Since 2017, the Yardi Matrix team has released reports detailing the rise of coworking and its penetration into the total office space of 20 major U.S markets. This year they have analyzed the top 50 major metro markets, putting together the most comprehensive study of the coworking industry to date.

Here are some of the major takeaways from the report:

Continued coworking growth

According to the Yardi Matrix database, there are 93.2 million square feet of coworking space in the 50 markets studied, representing 1.7% of total office space. The first coworking study, published in the last quarter of 2017, revealed 26.9 million square feet of coworking in 20 markets. In just two years, those same 20 markets more than doubled their coworking space to 57.5 million square feet.

Manhattan continued to lead the nation not only in total amount of coworking space, but also in adding 3.6 million square feet year over year. Two West Coast metros — Los Angeles and Seattle — also made the top five, while high demand for Atlanta office space for rent led to the city finishing in the third-place spot.

The growth of the industry is due in part to three factors:

  1. The rise of the gig economy has increased the number of remote workers, independent workers and digital nomads needing flexible workspace.
  2. Corporations are seeking more flexible lease arrangements. With the need for remote offices rising, companies are willing to pay for shorter-term leases.
  3. There is a growing preference for more amenities and social elements within a building or office space.

Expanding beyond urban areas

As expected, coworking has blossomed more in urban cores than in the suburbs. The study found 63.3 million square feet in urban markets, representing 68% of total coworking space and 2.7% of total office stock. Suburban areas rose to 30.4 million square feet, representing 1% of total office space.

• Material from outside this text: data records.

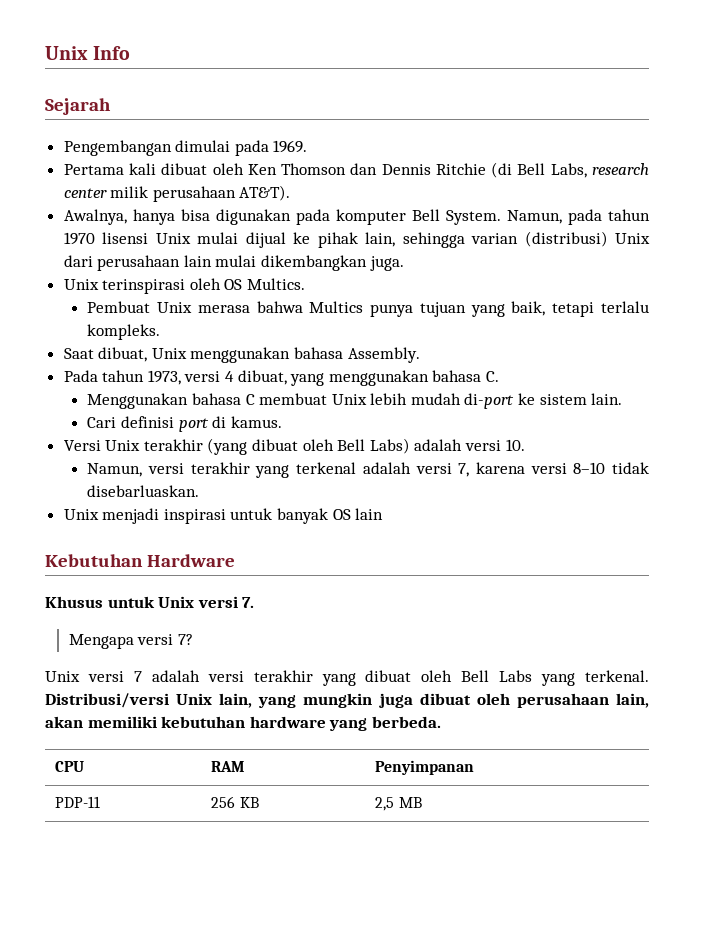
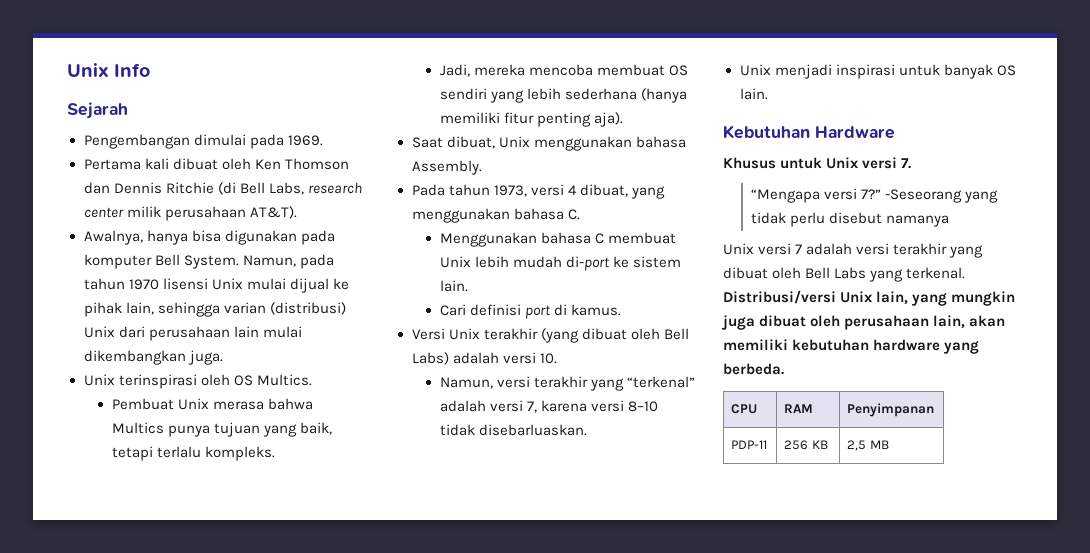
+ Jadi, mereka mencoba membuat OS sendiri yang lebih sederhana (hanya memiliki fitur penting aja).
- Namun, versi terakhir yang terkenal adalah versi 7, karena versi 8–10 tidak disebarluaskan.
+ Namun, versi terakhir yang “terkenal” adalah versi 7, karena versi 8–10 tidak disebarluaskan.
- Unix menjadi inspirasi untuk banyak OS lain
+ Unix menjadi inspirasi untuk banyak OS lain.
- Mengapa versi 7?
+ “Mengapa versi 7?” -Seseorang yang tidak perlu disebut namanya

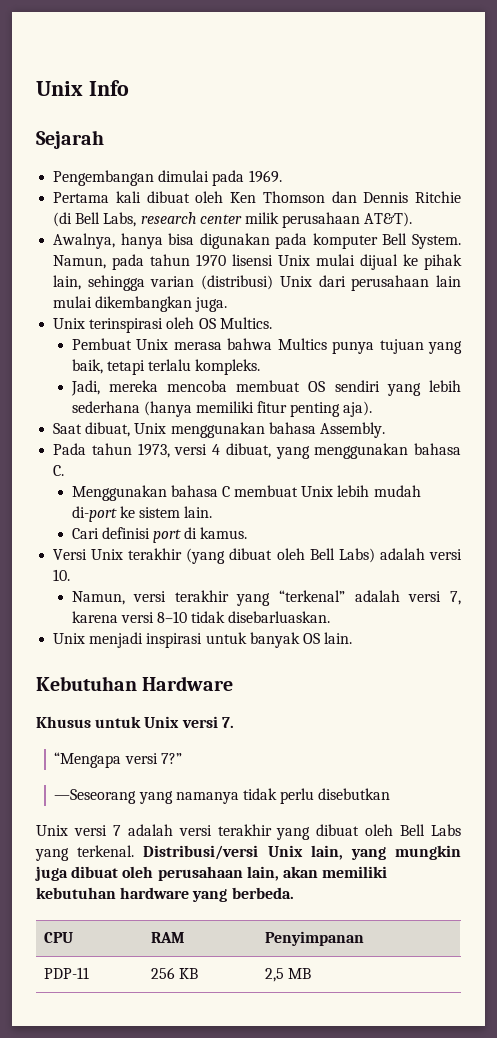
- “Mengapa versi 7?” -Seseorang yang tidak perlu disebut namanya
+ “Mengapa versi 7?”
+ —Seseorang yang namanya tidak perlu disebutkan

The study predicts a continued upward trend in suburban markets, and one of the main reasons is that several large national coworking providers are already expanding into these areas with 7,000 to 13,000 square foot locations.

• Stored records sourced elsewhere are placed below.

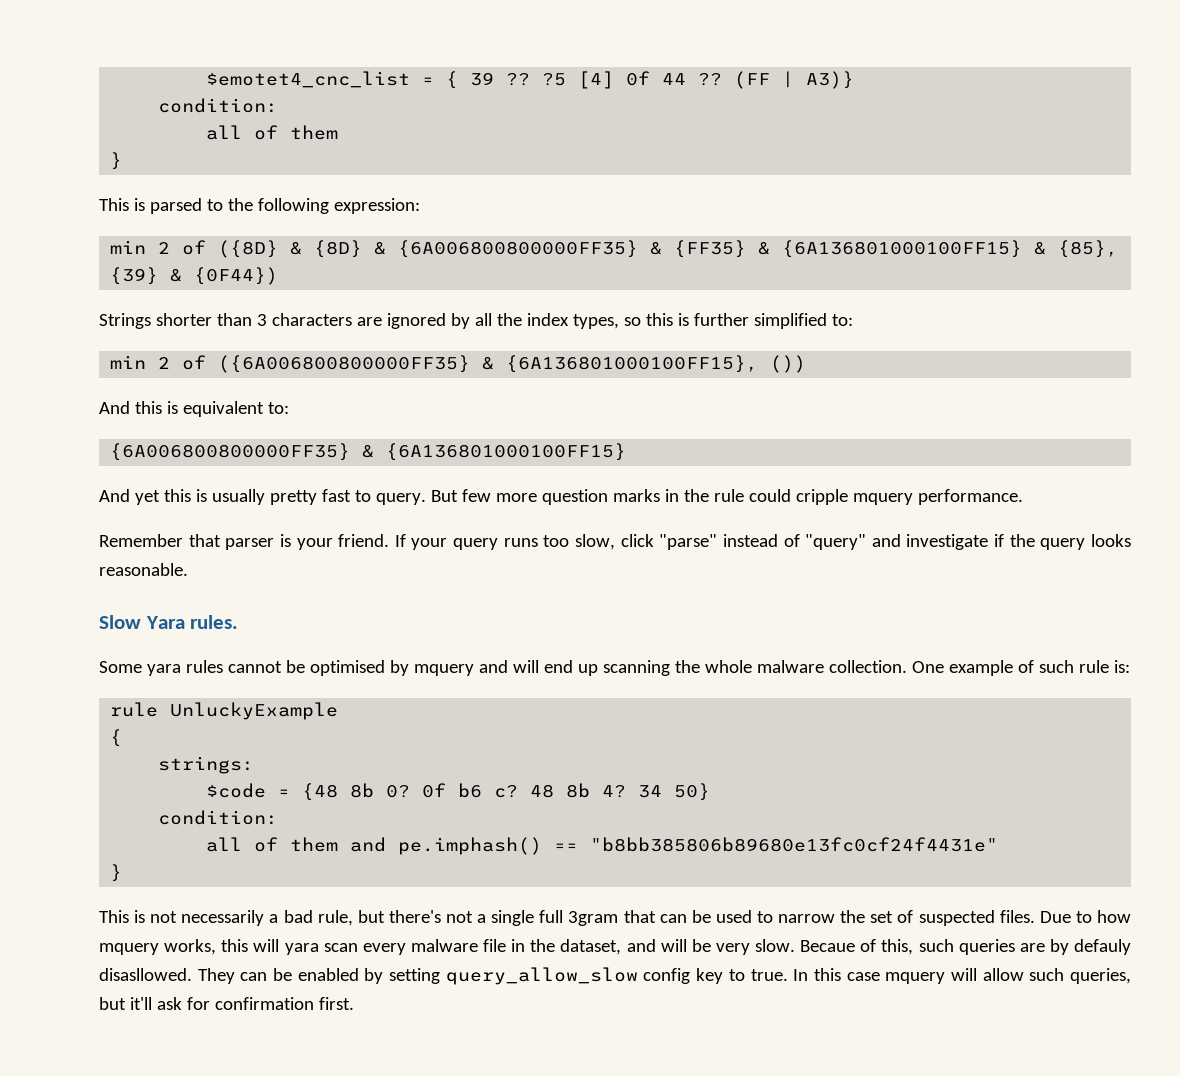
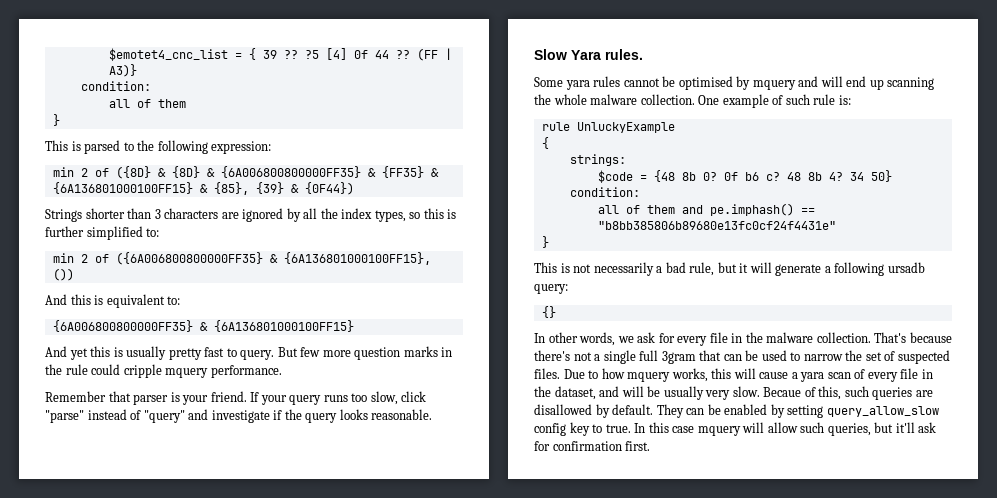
- This is not necessarily a bad rule, but there's not a single full 3gram that can be used to narrow the set of suspected files.
+ This is not necessarily a bad rule, but it will generate a following ursadb query:
+ {}
+ In other words, we ask for every file in the malware collection. That's because there's not a single full 3gram that can be used to narrow the set of suspected files.
- Due to how mquery works, this will yara scan every malware file in the dataset, and will be very slow.
+ Due to how mquery works, this will cause a yara scan of every file in the dataset, and will be usually very slow.
- Becaue of this, such queries are by defauly disasllowed.
+ Becaue of this, such queries are disallowed by default.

A continuing theme of the Yardi Matrix coworking reports is the strong correlation between markets with low office vacancy rates and a high percentage of coworking space. Manhattan, San Francisco, Seattle and Boston are among the leaders in coworking as a percentage of total office stock, and each has vacancy rates below 10%, significantly lower than the 13.5% national average.

The WeWork effect

WeWork and Regus are the dominant players in the industry, accounting for 47% of total square footage. Additionally, WeWork has added 13.4 million square feet in the last year, even while its tumultuous financial situation has unraveled publicly, leading to CEO Adam Neumann’s resignation and a takeover by Softbank Group of Japan.

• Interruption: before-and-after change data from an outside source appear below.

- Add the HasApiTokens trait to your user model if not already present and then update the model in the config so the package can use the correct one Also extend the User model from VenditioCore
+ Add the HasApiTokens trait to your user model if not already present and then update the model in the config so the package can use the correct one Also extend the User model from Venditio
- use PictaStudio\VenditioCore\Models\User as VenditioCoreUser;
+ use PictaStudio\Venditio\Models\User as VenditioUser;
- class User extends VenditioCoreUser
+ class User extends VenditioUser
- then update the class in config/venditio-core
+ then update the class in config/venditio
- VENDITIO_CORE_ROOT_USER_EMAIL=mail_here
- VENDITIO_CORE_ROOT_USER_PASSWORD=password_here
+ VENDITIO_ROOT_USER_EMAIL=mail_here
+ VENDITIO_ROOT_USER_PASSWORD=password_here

As much as there are very successful operators who continue to expand and profit from the growth of coworking, it is fair to ask if landlords will begin to question or reject deals with coworking operators due to the stumble of the industry’s best known name. The study explained that while WeWork’s financial crisis will likely slow that company’s rapid growth, it should not change the benefits that coworking brings to the workforce, nor should it stunt the sustainability of shared workspace models.

Evolving business models

As the coworking industry continues to grow, new business models are becoming more common, such as partnerships in which a landlord teams up with a coworking brand to fill vacant space. The coworking operator builds out the space and a well-known brand name, will fill the space relatively quickly.

Real estate giant CBRE is one of many companies that have started coworking models, using their existing relationships with tenants and property owners. The Matrix report emphasizes that this flexibility will help attract workers as the knowledge economy continues to grow.

Overall, the Yardi Matrix report paints a positive future for coworking, indicating that the volume of shared spaces will continue to rise nationally, as will the evolution from the urban core to more suburban markets.